2. Microsoft HDInsight
Azure HDInsight is a Spark and Hadoop service in the cloud. It provides big data cloud offerings in two categories, Standard and Premium. It provides an enterprise-scale cluster for the organization to run their big data workloads.
Features:
- Reliable analytics with an industry-leading SLA,
- It offers enterprise-grade security and monitoring,
- Protect data assets and extend on-premises security and governance controls to the cloud,
- A high-productivity platform for developers and scientists,
- Integration with leading productivity applications,
- Deploy Hadoop in the cloud without purchasing new hardware or paying other up-front costs.
3. Skytree
Skytree is one of the best big data analytics tools that empower data scientists to build more accurate models faster. It offers accurate predictive machine learning models that are easy to use.
Features:
- Highly Scalable Algorithms,
- Artificial Intelligence for Data Scientists,
- It allows data scientists to visualize and understand the logic behind ML decisions,
- Skytree via the easy-to-adopt GUI or programmatically in Java,
- Model Interpretability,
It is designed to solve robust predictive problems with data preparation capabilities, - Programmatic and GUI Access.
4. Talend:
Talend is a big data analytics software that simplifies and automates big data integration. Its graphical wizard generates native code. It also allows big data integration, master data management, and checks data quality.
Features:
- Accelerate time to value for big data projects,
- Simplify ETL & ELT for big data,
- Talend Big Data Platform simplifies using MapReduce and Spark by generating native code,
- Smarter data quality with machine learning and natural language processing,
- Agile DevOps to speed up big data projects,
- Streamline all the DevOps processes.
5. Splice Machine:
Splice Machine is one of the best big data analytics tools.
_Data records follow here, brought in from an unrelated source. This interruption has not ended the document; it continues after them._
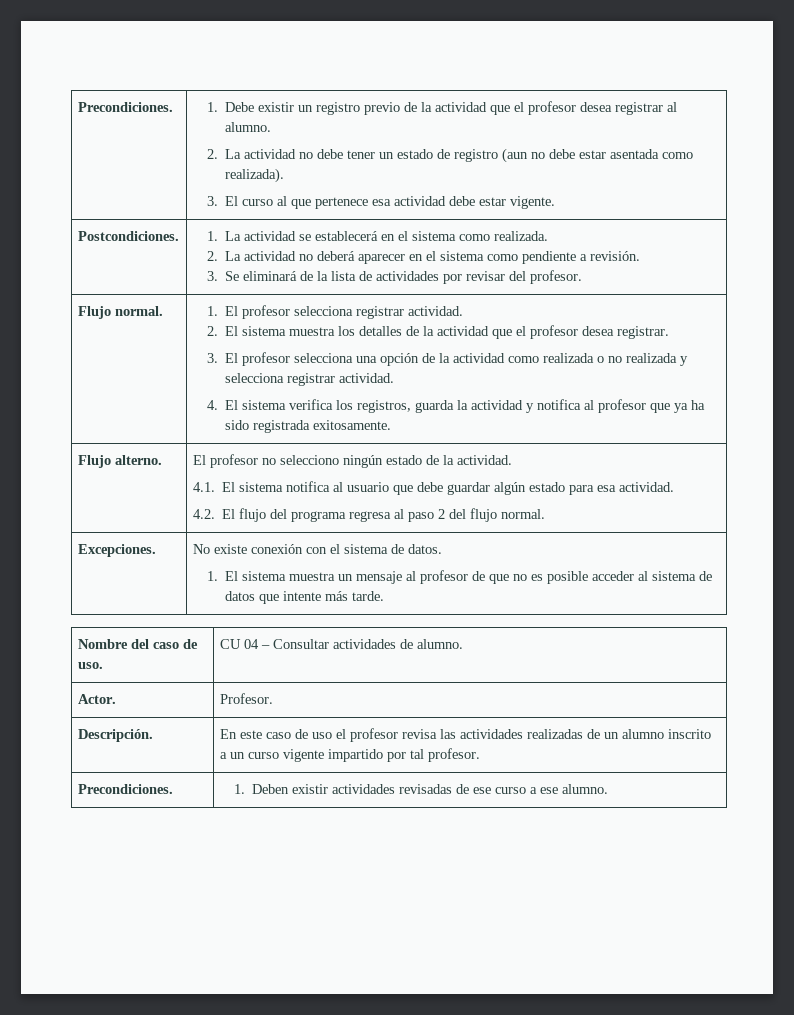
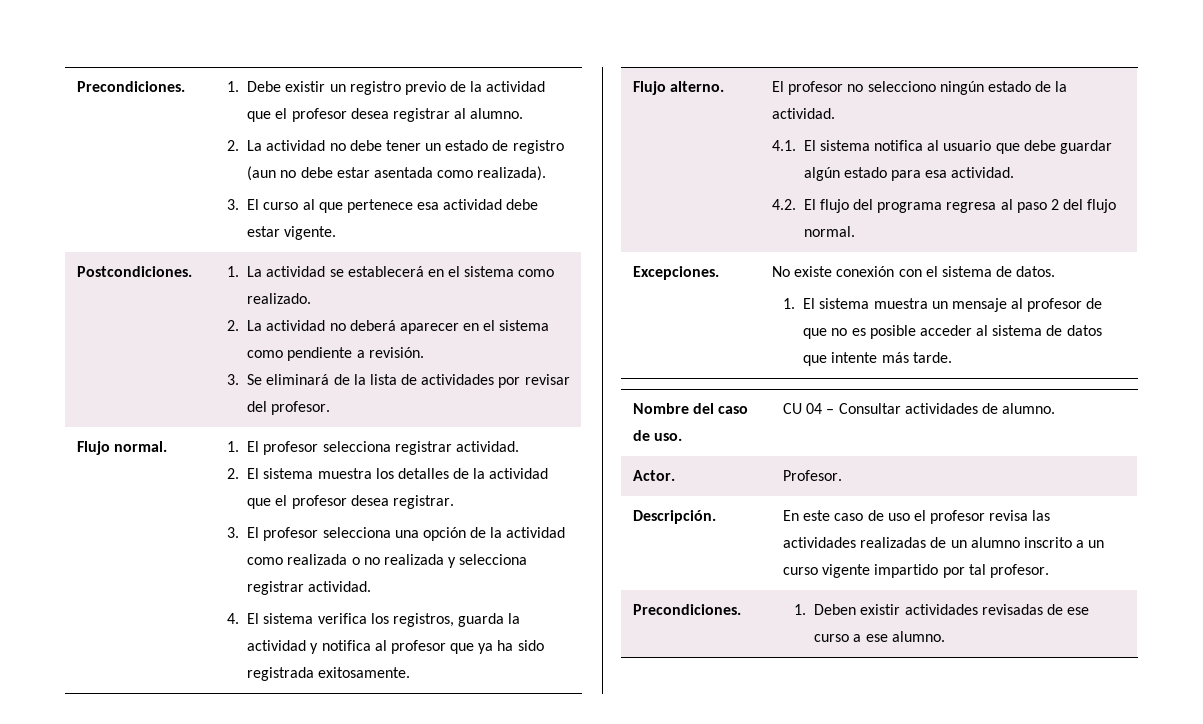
- Postcondiciones. | 1. La actividad se establecerá en el sistema como realizada.
+ Postcondiciones. | 1. La actividad se establecerá en el sistema como realizado.

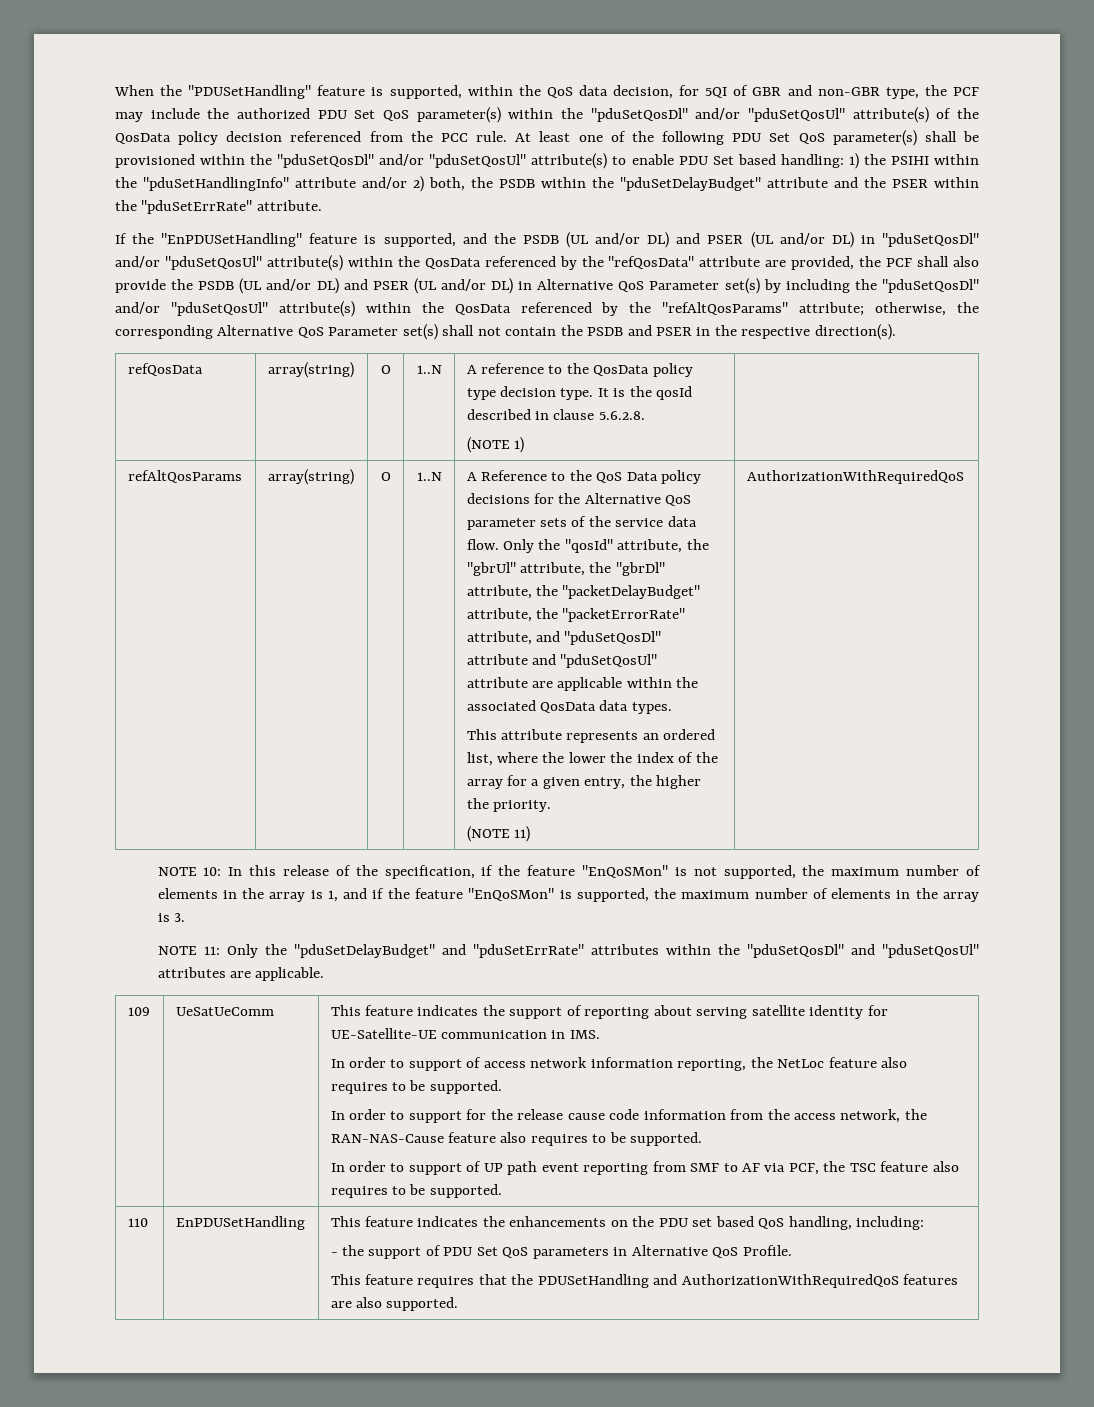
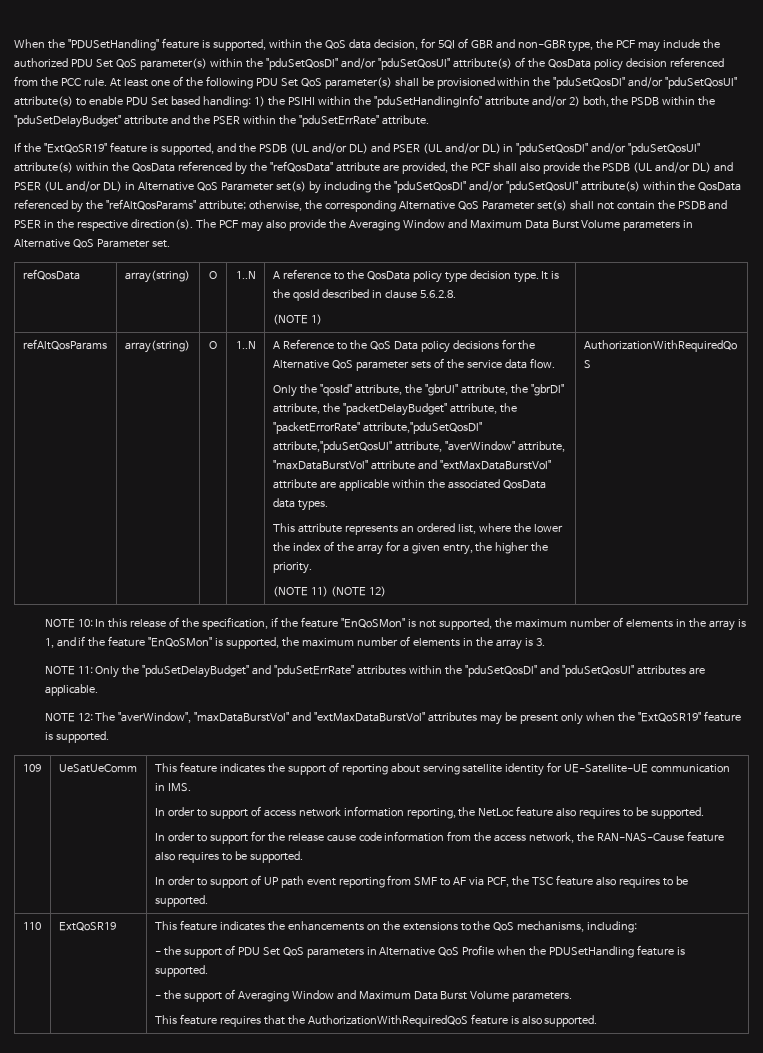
- If the "EnPDUSetHandling" feature is supported, and the PSDB (UL and/or DL) and PSER (UL and/or DL) in "pduSetQosDl" and/or "pduSetQosUl" attribute(s) within the QosData referenced by the "refQosData" attribute are provided, the PCF shall also provide the PSDB (UL and/or DL) and PSER (UL and/or DL) in Alternative QoS Parameter set(s) by including the "pduSetQosDl" and/or "pduSetQosUl" attribute(s) within the QosData referenced by the "refAltQosParams" attribute;
+ If the "ExtQoSR19" feature is supported, and the PSDB (UL and/or DL) and PSER (UL and/or DL) in "pduSetQosDl" and/or "pduSetQosUl" attribute(s) within the QosData referenced by the "refQosData" attribute are provided, the PCF shall also provide the PSDB (UL and/or DL) and PSER (UL and/or DL) in Alternative QoS Parameter set(s) by including the "pduSetQosDl" and/or "pduSetQosUl" attribute(s) within the QosData referenced by the "refAltQosParams" attribute;
+ The PCF may also provide the Averaging Window and Maximum Data Burst Volume parameters in Alternative QoS Parameter set.
- A Reference to the QoS Data policy decisions for the Alternative QoS parameter sets of the service data flow. Only the "qosId" attribute, the "gbrUl" attribute, the "gbrDl" attribute, the "packetDelayBudget" attribute, the "packetErrorRate" attribute, and "pduSetQosDl" attribute and "pduSetQosUl" attribute are applicable within the associated QosData data types.
+ A Reference to the QoS Data policy decisions for the Alternative QoS parameter sets of the service data flow.
+ Only the "qosId" attribute, the "gbrUl" attribute, the "gbrDl" attribute, the "packetDelayBudget" attribute, the "packetErrorRate" attribute,"pduSetQosDl" attribute,"pduSetQosUl" attribute, "averWindow" attribute, "maxDataBurstVol" attribute and "extMaxDataBurstVol" attribute are applicable within the associated QosData data types.
- (NOTE 11)
+ (NOTE 11) (NOTE 12)
+ NOTE 12: The "averWindow", "maxDataBurstVol" and "extMaxDataBurstVol" attributes may be present only when the "ExtQoSR19" feature is supported.
- EnPDUSetHandling
+ ExtQoSR19
- This feature indicates the enhancements on the PDU set based QoS handling, including:
+ This feature indicates the enhancements on the extensions to the QoS mechanisms, including:
- - the support of PDU Set QoS parameters in Alternative QoS Profile.
+ - the support of PDU Set QoS parameters in Alternative QoS Profile when the PDUSetHandling feature is supported.
+ - the support of Averaging Window and Maximum Data Burst Volume parameters.
- This feature requires that the PDUSetHandling and AuthorizationWithRequiredQoS features are also supported.
+ This feature requires that the AuthorizationWithRequiredQoS feature is also supported.

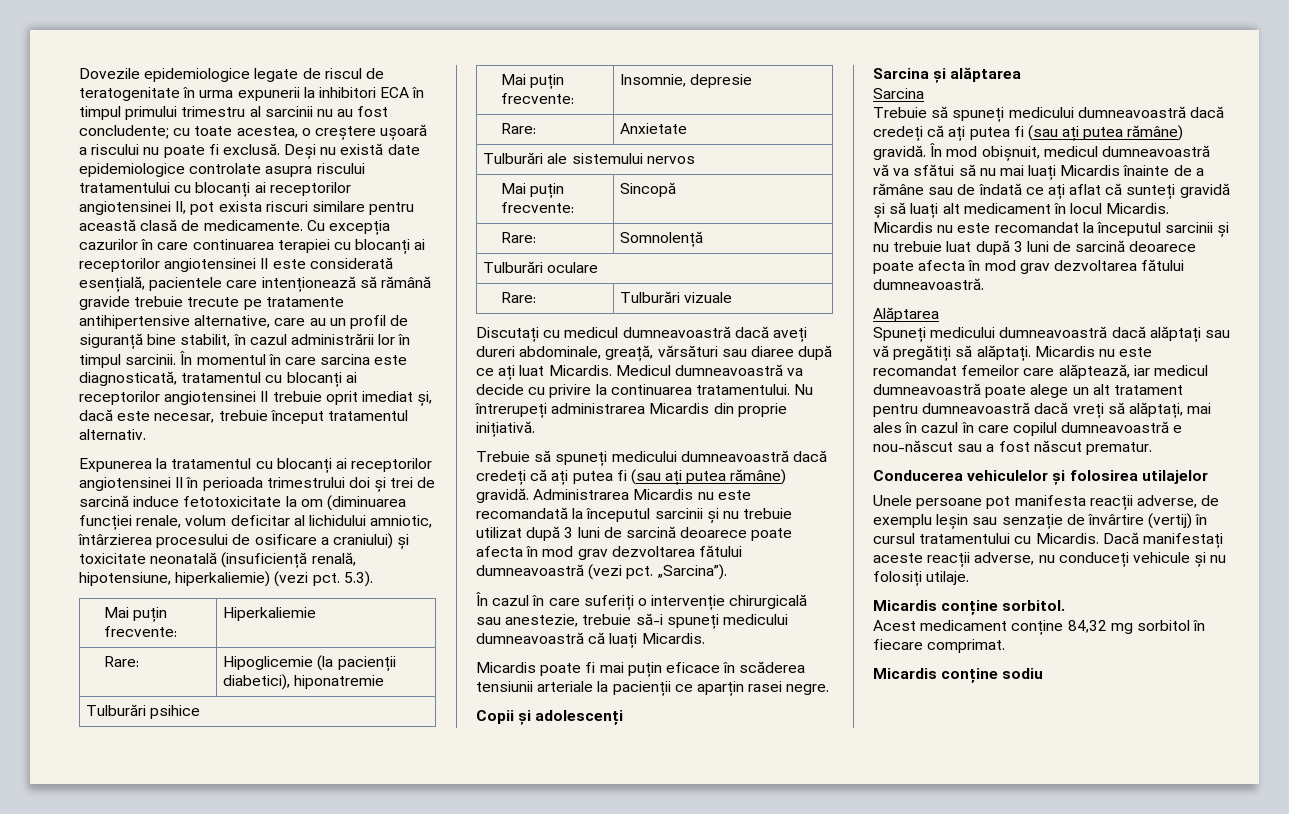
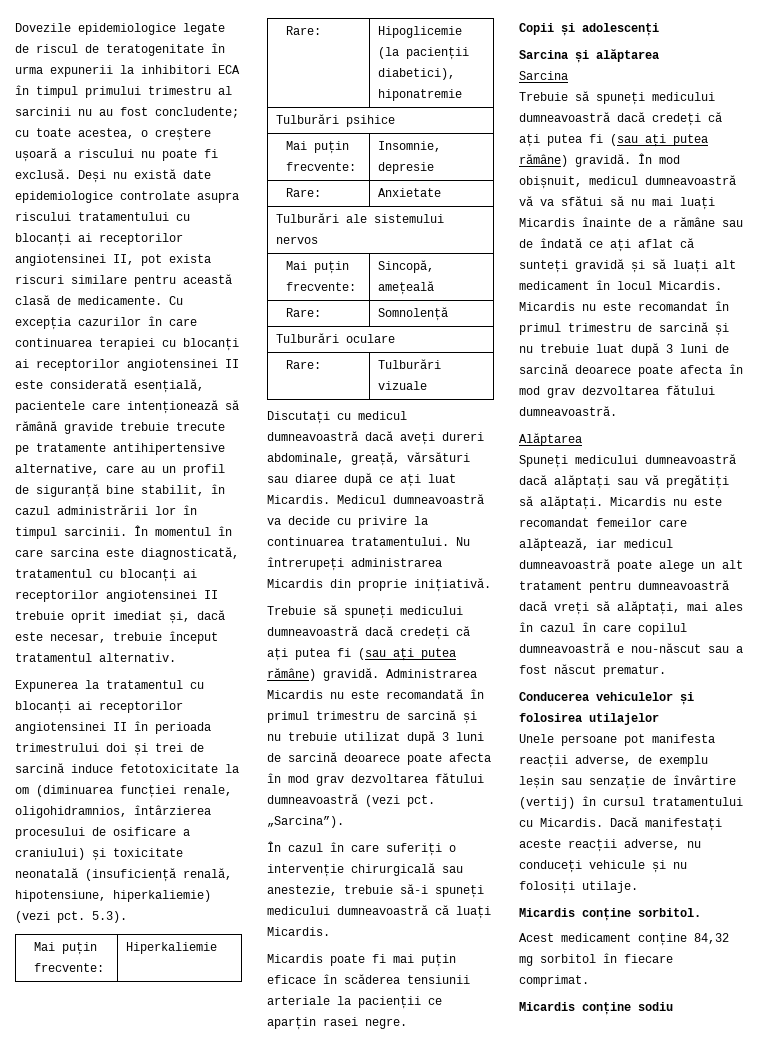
- Expunerea la tratamentul cu blocanți ai receptorilor angiotensinei II în perioada trimestrului doi și trei de sarcină induce fetotoxicitate la om (diminuarea funcției renale, volum deficitar al lichidului amniotic, întârzierea procesului de osificare a craniului) și toxicitate neonatală (insuficiență renală, hipotensiune, hiperkaliemie) (vezi pct.
+ Expunerea la tratamentul cu blocanți ai receptorilor angiotensinei II în perioada trimestrului doi și trei de sarcină induce fetotoxicitate la om (diminuarea funcției renale, oligohidramnios, întârzierea procesului de osificare a craniului) și toxicitate neonatală (insuficiență renală, hipotensiune, hiperkaliemie) (vezi pct.
- Mai puțin frecvente: | Sincopă
+ Mai puțin frecvente: | Sincopă, amețeală
- Administrarea Micardis nu este recomandată la începutul sarcinii și nu trebuie utilizat după 3 luni de sarcină deoarece poate afecta în mod grav dezvoltarea fătului dumneavoastră (vezi pct.
+ Administrarea Micardis nu este recomandată în primul trimestru de sarcină și nu trebuie utilizat după 3 luni de sarcină deoarece poate afecta în mod grav dezvoltarea fătului dumneavoastră (vezi pct.
- Micardis nu este recomandat la începutul sarcinii și nu trebuie luat după 3 luni de sarcină deoarece poate afecta în mod grav dezvoltarea fătului dumneavoastră.
+ Micardis nu este recomandat în primul trimestru de sarcină și nu trebuie luat după 3 luni de sarcină deoarece poate afecta în mod grav dezvoltarea fătului dumneavoastră.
Their architecture is portable across public clouds such as AWS, Azure, and Google.
Features:
- It is a big data analytics software that can dynamically scale from a few to thousands of nodes to enable applications at every scale,
- The Splice Machine optimizer automatically evaluates every query to the distributed HBase regions,
- Reduce management, deploy faster, and reduce risk,
- Consume fast streaming data, develop, test, and deploy machine learning models.